▶ [TASK PROMPT]:
In the records below, repeat word for word only the lines starting at the one that contains "left: 278px ->" and ending at the one that contains "html: none ->", pictures excluded.

------ DATASET EXCERPTS ------

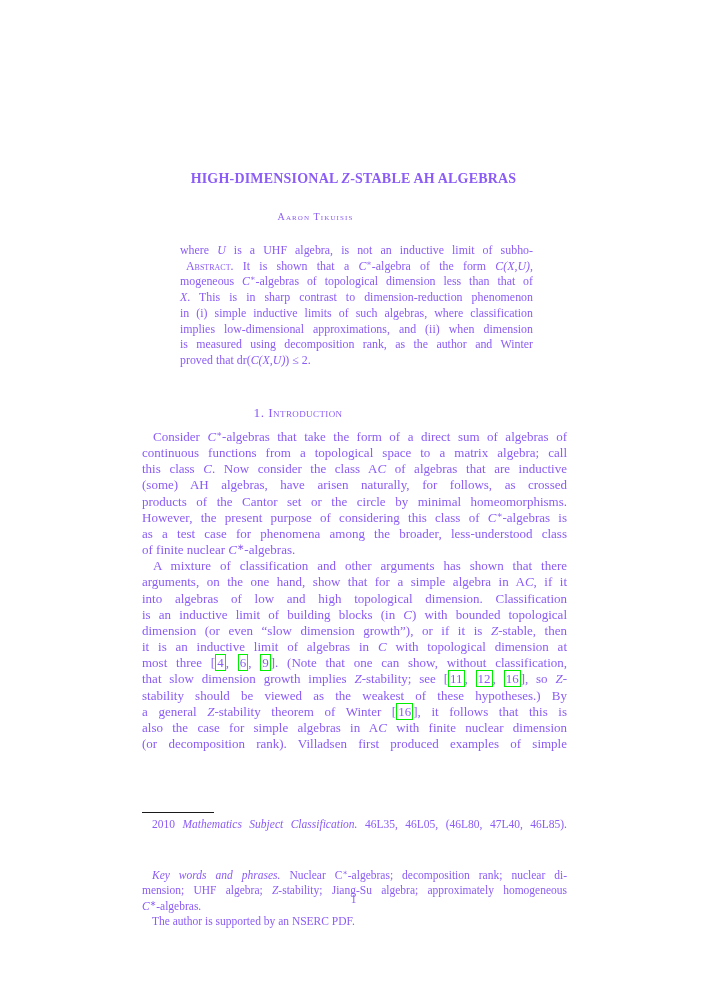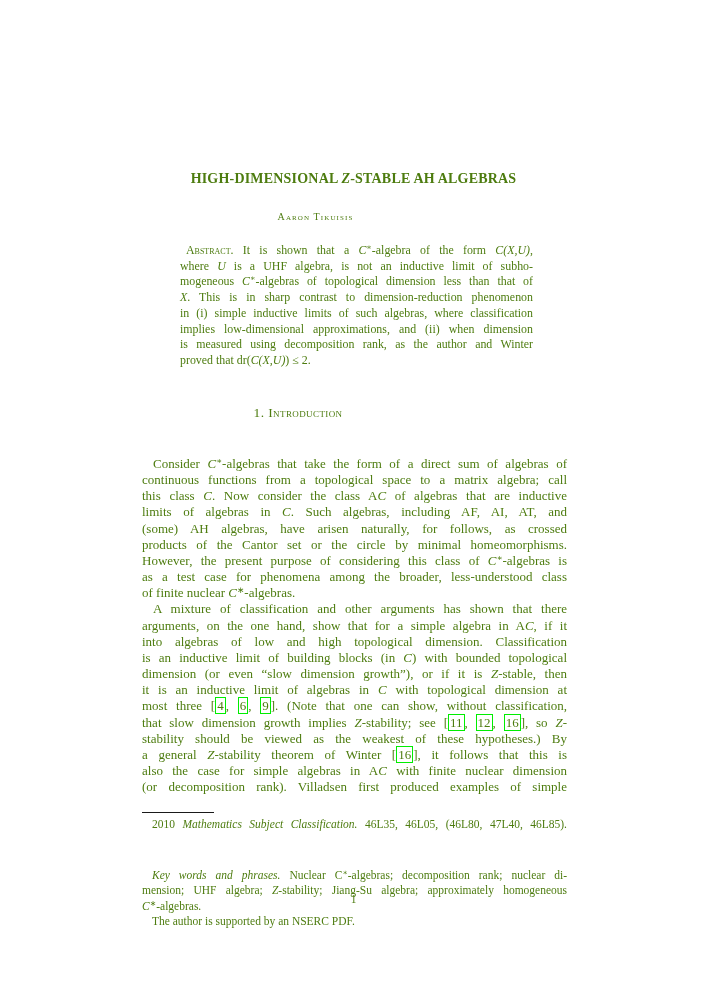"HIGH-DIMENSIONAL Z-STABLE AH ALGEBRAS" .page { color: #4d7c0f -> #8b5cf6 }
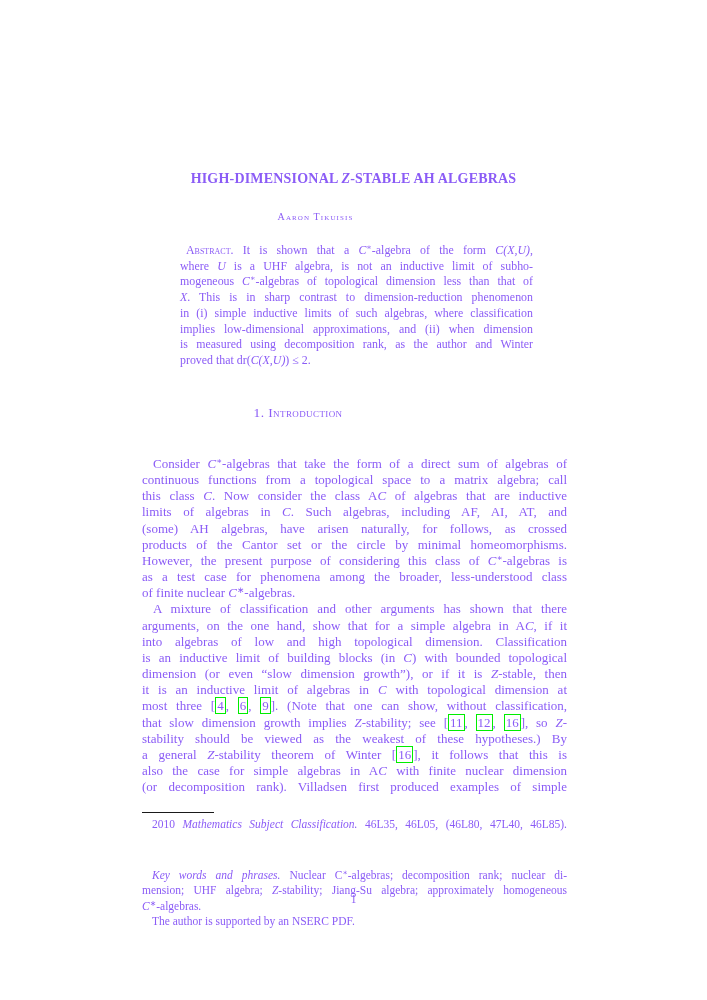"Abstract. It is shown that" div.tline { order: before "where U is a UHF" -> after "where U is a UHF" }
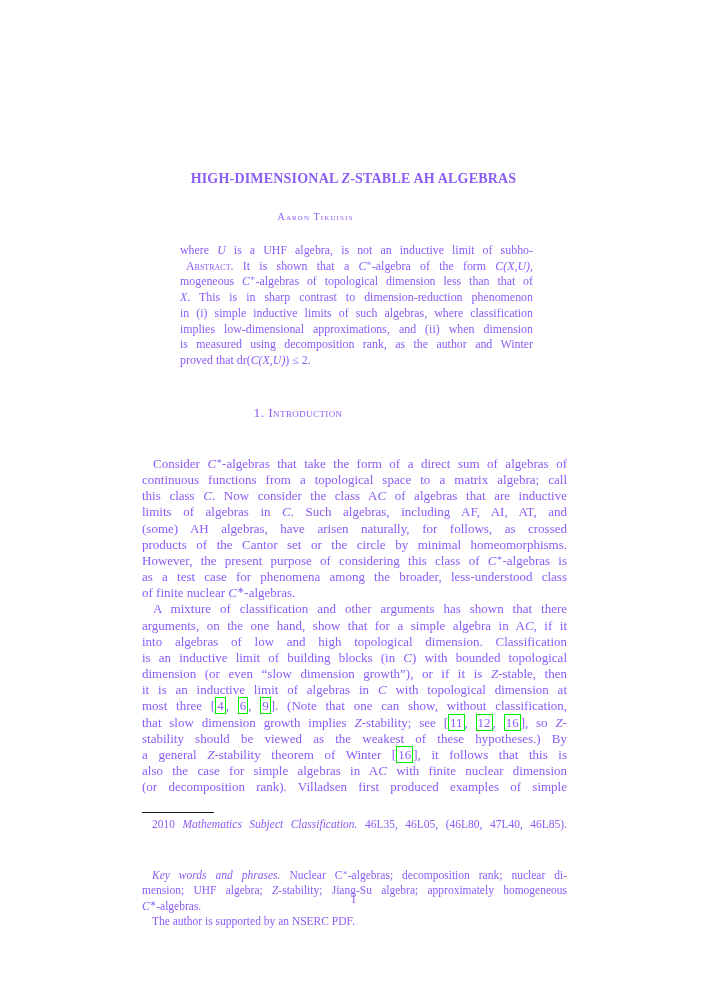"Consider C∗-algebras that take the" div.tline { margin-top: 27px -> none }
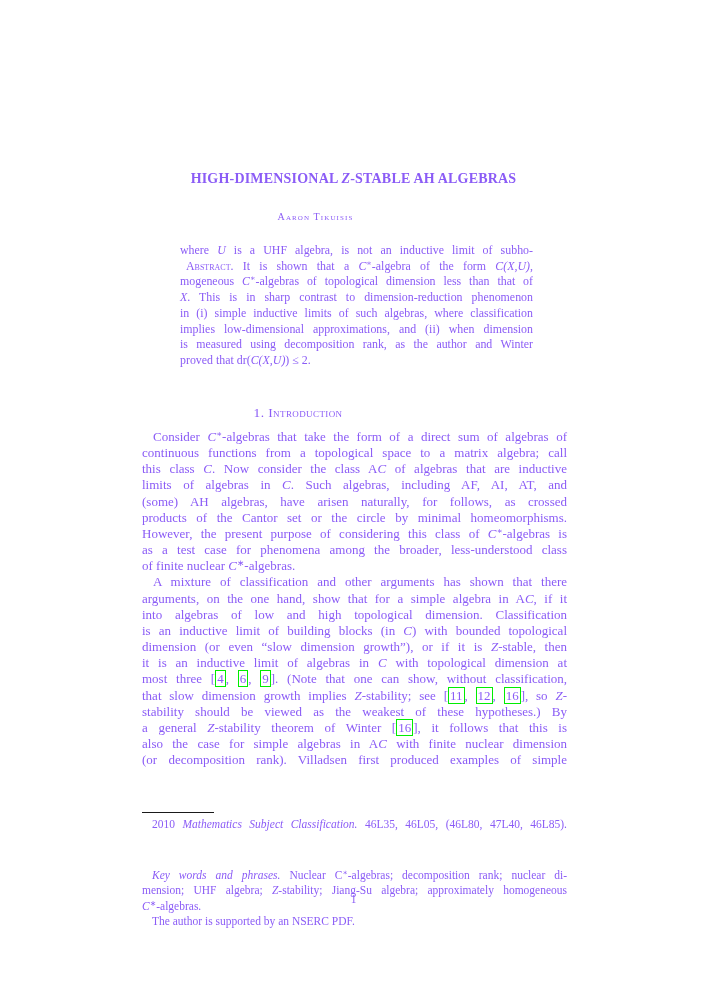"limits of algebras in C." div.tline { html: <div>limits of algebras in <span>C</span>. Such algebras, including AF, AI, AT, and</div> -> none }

------
------ DATASET EXCERPTS ------

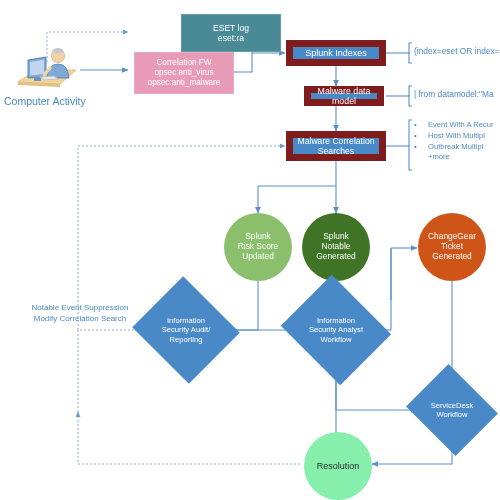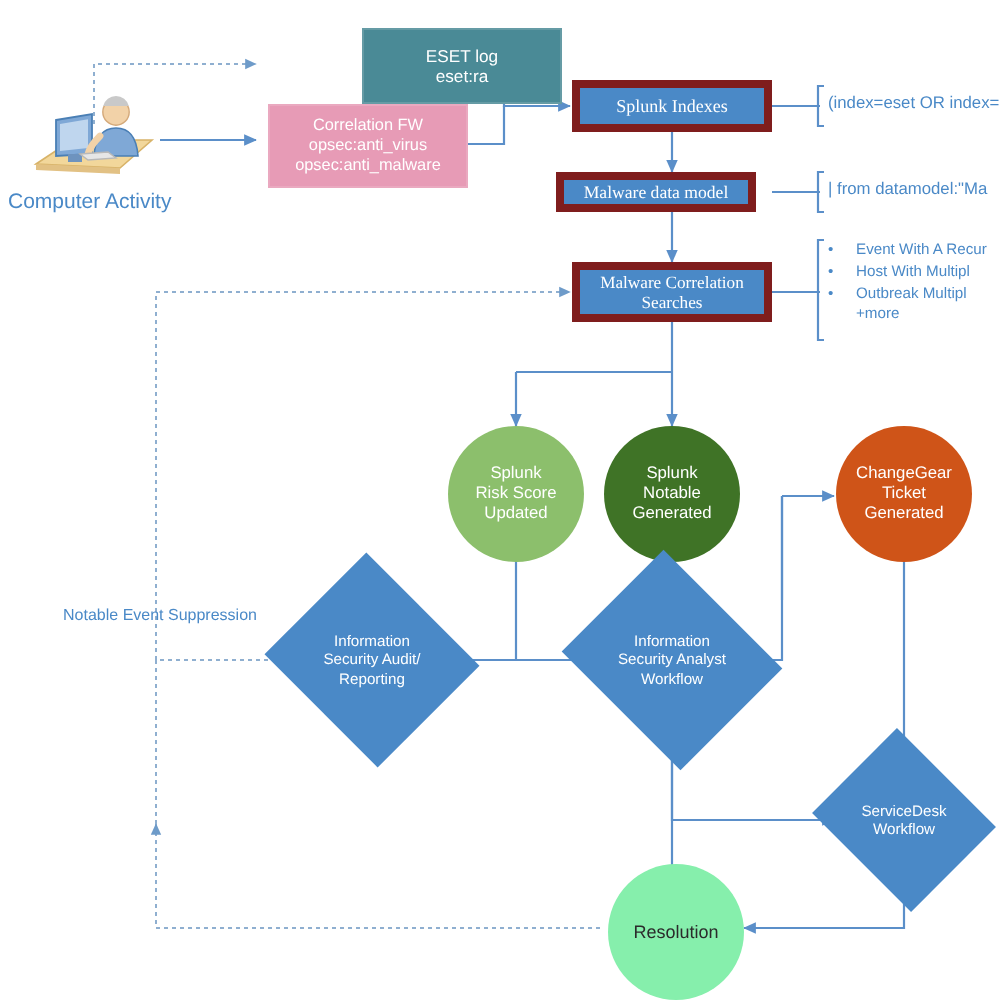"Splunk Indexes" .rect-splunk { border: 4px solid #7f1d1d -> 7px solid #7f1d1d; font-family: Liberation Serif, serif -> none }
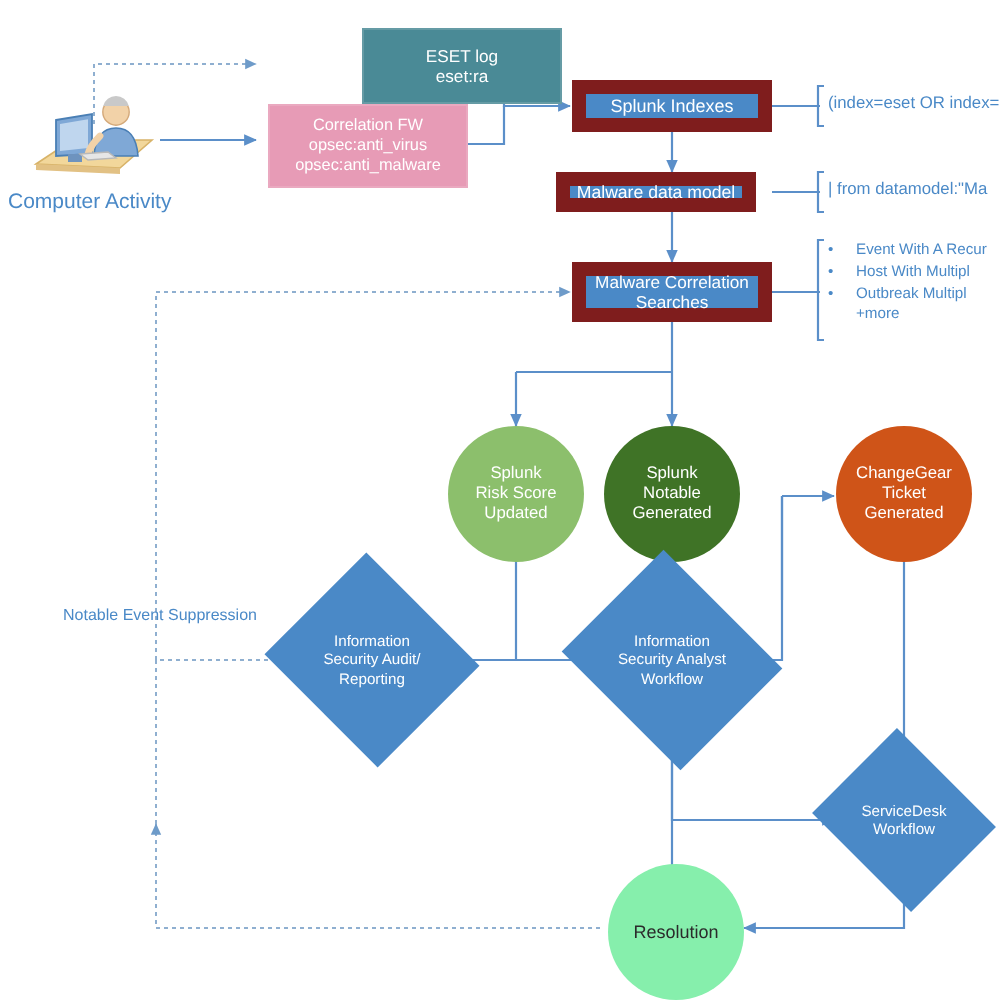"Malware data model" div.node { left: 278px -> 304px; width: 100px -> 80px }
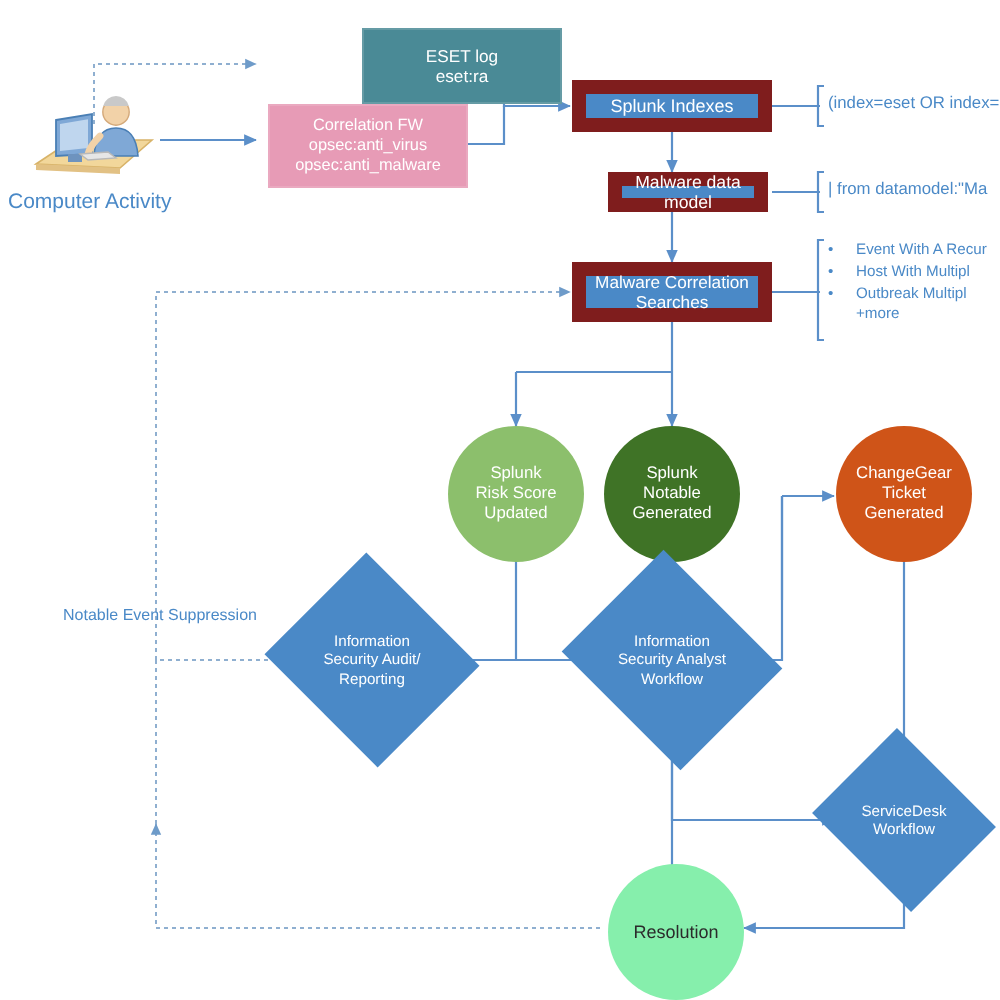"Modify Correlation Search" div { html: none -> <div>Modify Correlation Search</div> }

------

▶ [RESPONSE AREA]:
"Malware data model" div.node { left: 278px -> 304px; width: 100px -> 80px }
"Modify Correlation Search" div { html: none -> <div>Modify Correlation Search</div> }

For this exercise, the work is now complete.